Updating Records

If we can view, add and delete records in a database, the only thing left is to be able to edit information. Like with the deletion, we generally want the user to select the record they want to edit before giving them a form on which to perform the changes.

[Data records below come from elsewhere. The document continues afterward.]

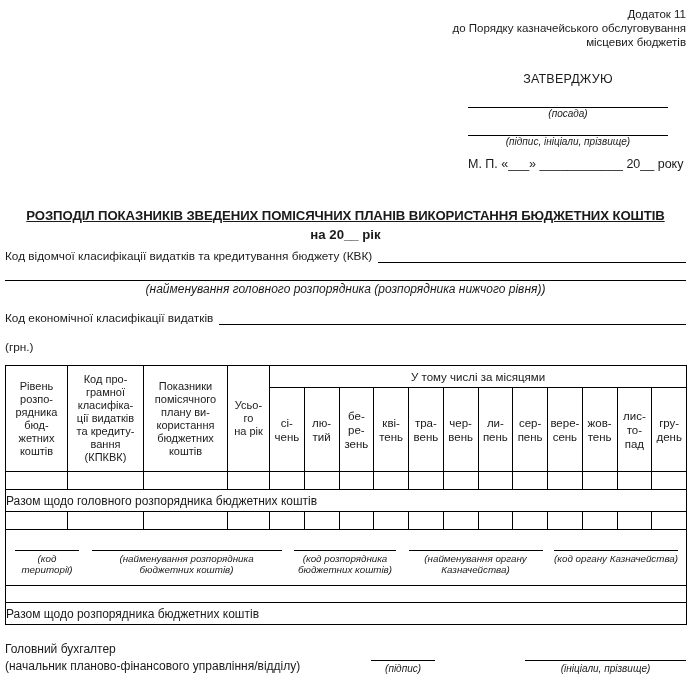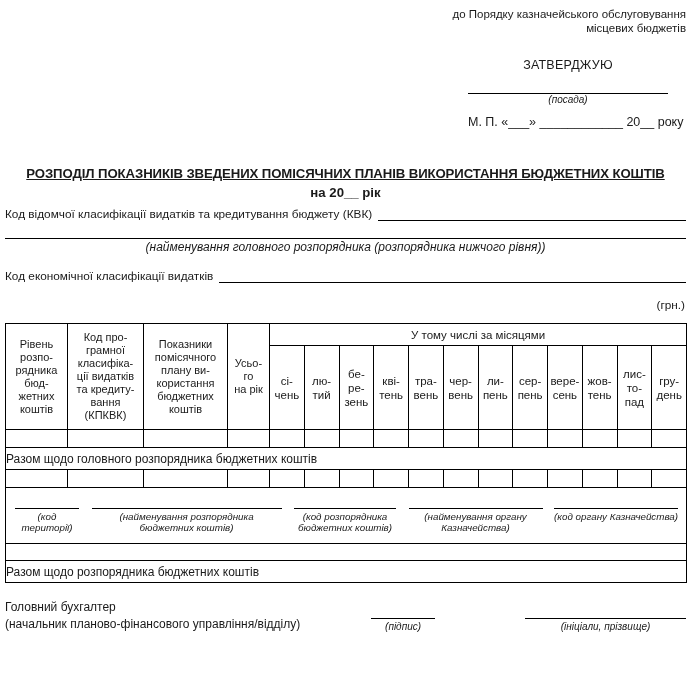--- a/index.html
+++ b/index.html
@@ -79,6 +79,7 @@
 <div class="page">
 
   <div class="appendix">
+    <div>Додаток 11</div>
     <div>до Порядку казначейського обслуговування</div>
     <div>місцевих бюджетів</div>
   </div>

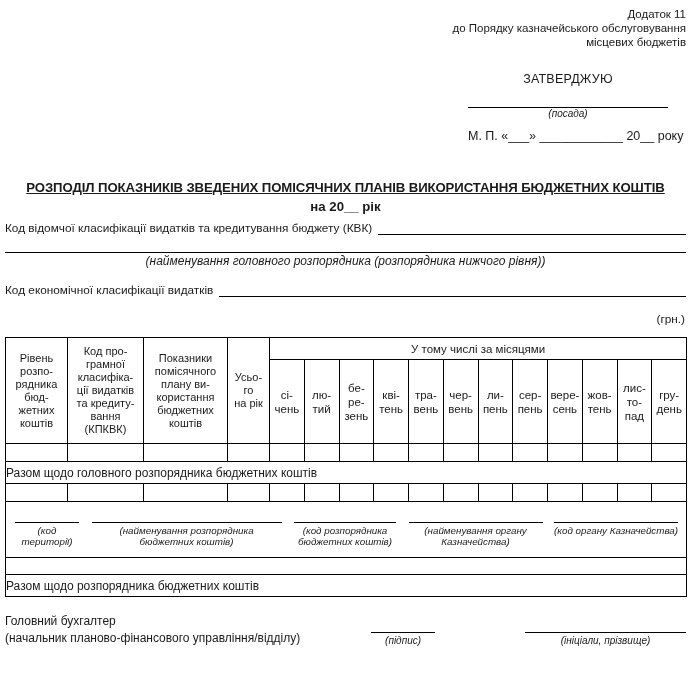--- a/index.html
+++ b/index.html
@@ -89,6 +89,10 @@
     <div class="grp1">
       <div class="sig-line"></div>
       <div class="sig-caption">(посада)</div>
+    </div>
+    <div class="grp2">
+      <div class="sig-line"></div>
+      <div class="sig-caption">(підпис, ініціали, прізвище)</div>
     </div>
     <div class="seal-line">М. П. «___» ____________ 20__ року</div>
   </div>

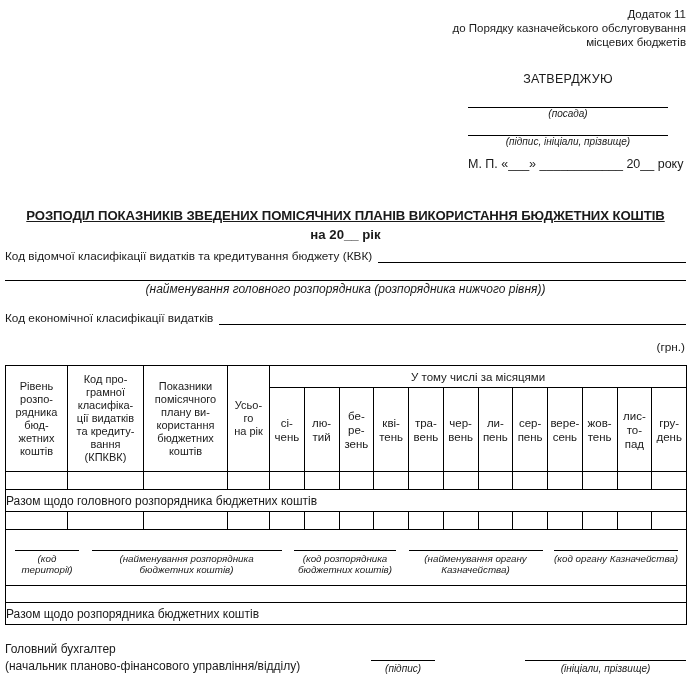--- a/index.html
+++ b/index.html
@@ -41,7 +41,7 @@
   .rule-caption .rule { border-top: 1px solid #000; }
   .rule-caption .cap { text-align: center; font-size: 12px; font-style: italic; line-height: 12px; margin-top: 2px; }
 
-  .currency { text-align: right; font-size: 11.8px; margin-top: 15px; padding-right: 1px; }
+  .currency { font-size: 11.8px; margin-top: 15px; padding-right: 1px; }
 
   
   table.main { border-collapse: collapse; width: 681px; margin-top: 11px; table-layout: fixed; }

The whole script is shown below. Comments indicate the purpose of each section,

<?php
echo "<h1>Editing Stuff</h1>";
// database connection
$h = "localhost";
$u = "root";
$p = "";
$connection = mysql_connect($h,$u,$p);
if (!$connection)
{
   die("Could not connect to the database");
}
mysql_select_db("test");

if (isset($_POST['toedit']))
{
   // user has chosen to edit, show them a form for this
   $change= $_POST['toedit'];
   $query = "SELECT * FROM person WHERE personid=".$change;
   $result = mysql_query($query);
   $row = mysql_fetch_array($result);
   extract($row);
   echo "<form action='update.php' method='POST'><input type='hidden' name='toupdate' value='".$personid."'>\n";
   echo "<table><tr><td>Surname:</td><td><input type='text' name='sname' maxlength='25' value='".$surname."'></td>";
   echo "</tr><tr><td>Forename:</td><td><input type='text' name='fname' maxlength='25' value ='".$forename."'></td>";
   echo "</tr><tr><td>Description:</td><td><textarea name='desc' maxlength='255'>".$description."</textarea></td>";
   echo "</tr>
   <tr>
   <td><input type='reset' value='Reset Form'></td><td><input type='submit' value='Save Changes'></td>
   </tr>
   </table>
   </form>";
}
elseif (isset($_POST['toupdate']))
{
   // user has edited the form and chosen to save changes
   $change = $_POST['toupdate'];
   $fsurname = $_POST['sname'];
   $fforename = $_POST['fname'];
   $fdescription = $_POST['desc'];
   // VALIDATE at this point

   $query = "UPDATE person SET surname='".$fsurname."', forename='".$fforename."', description='".$fdescription."' WHERE personid=".$change;
   $result = mysql_query($query);
   echo "<p>Changes Made. <a href='update.php'>Do some more</a>.</p>";
}
else
{
   // display all records
   $query = "SELECT * FROM person";
   $result = mysql_query($query);
   $num = mysql_num_rows($result);
   if($num>0)
   {
      echo "<table><tr><th>Person Id</th><th>Surname</th><th>Forename</th><th>Description</th><th>&nbsp;</th></tr>\n";
      while ($row = mysql_fetch_array($result))
      {
         extract($row);
         echo "<tr><td>".$personid."</td><td>".$surname."</td><td>".$forename."</td><td>".$description."</td><td>\n";
         echo "<form action='update.php' method='POST'><input type='hidden' name='toedit' value='".$personid."'>
         <input type='submit' value='EDIT'></form>\n
         </td></tr>";
      }
   echo "</table>";
   }
   else
   {
      echo "<p>No records in the table.</p>";
   }
}

Like when you add a record, you need to perform validation before submitting the query. If you get your validation right, there is no reason to expect database errors.